Así las cosas y con pañitos de agua tibia, están manejando las cosas con unos resultados francamente catastróficos: se observa ya la inoperancia de quienes no tienen la menor la idea de mantenimiento y obras menores en una terminal internacional que requiere observancia 7/24 y en el cual ya se ven físicamente las fisuras de la ineptitud.

Este gobierno, que ha sido cruel e injusto con el Valle del Cauca, ha ido acumulado falsas promesas y frustraciones como para que nadie vote por su continuismo. Como por ejemplo:

- La carreterita Mulaló-Loboguerrero, parada. Y no por falta de plata, sino por exceso de papeleo.

- La profundización del dragado de acceso al principal puerto del Pacífico colombiano, este sí por falta de plata.

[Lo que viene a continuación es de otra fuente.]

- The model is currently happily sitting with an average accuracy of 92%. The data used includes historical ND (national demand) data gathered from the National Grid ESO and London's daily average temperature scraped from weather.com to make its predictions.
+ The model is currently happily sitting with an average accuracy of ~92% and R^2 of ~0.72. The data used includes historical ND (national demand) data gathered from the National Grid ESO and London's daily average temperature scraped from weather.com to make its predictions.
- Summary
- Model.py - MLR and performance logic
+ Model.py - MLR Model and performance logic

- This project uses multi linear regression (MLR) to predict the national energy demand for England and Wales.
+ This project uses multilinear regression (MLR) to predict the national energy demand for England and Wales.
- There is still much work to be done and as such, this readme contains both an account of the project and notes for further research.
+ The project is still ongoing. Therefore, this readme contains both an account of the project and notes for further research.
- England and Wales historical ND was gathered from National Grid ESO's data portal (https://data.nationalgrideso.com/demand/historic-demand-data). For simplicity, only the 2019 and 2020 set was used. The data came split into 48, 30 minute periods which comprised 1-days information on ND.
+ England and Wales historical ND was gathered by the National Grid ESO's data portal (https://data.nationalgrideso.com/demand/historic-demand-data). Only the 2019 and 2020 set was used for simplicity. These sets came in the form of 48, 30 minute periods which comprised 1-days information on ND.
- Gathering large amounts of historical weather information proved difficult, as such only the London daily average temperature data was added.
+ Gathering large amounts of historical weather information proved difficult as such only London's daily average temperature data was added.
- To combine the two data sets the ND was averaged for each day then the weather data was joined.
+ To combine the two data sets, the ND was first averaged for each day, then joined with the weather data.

- La terminación de la ampliación de la doble calzada de la vía Buga-Buenaventura, de la que, como dicen los marihuaneros de antes, “está de un cacho”.

- La doble calzada de la carretera Quilichao-Popayán porque sus contratistas no soportan más el chantaje miserable de las guerrillas.

- El casi que frustrado proyecto del Tren de Cercanías después que vi y oí las mentirosas declaraciones de la ministra María Fernanda Rojas jurando y perjurando que Petro tenía listo el kilométrico para firmar un papel para darle paso a la continuación de una obra decisiva para el suroccidente colombiano.

Y no sigo con este quejumbroso rosario porque se me acabó el espacio que se adiciona a lo que el gobierno no quiso para que el aeropuerto Bonilla Aragón siguiera prestando el servicio que le caracterizó como uno de los tres mejores de Colombia.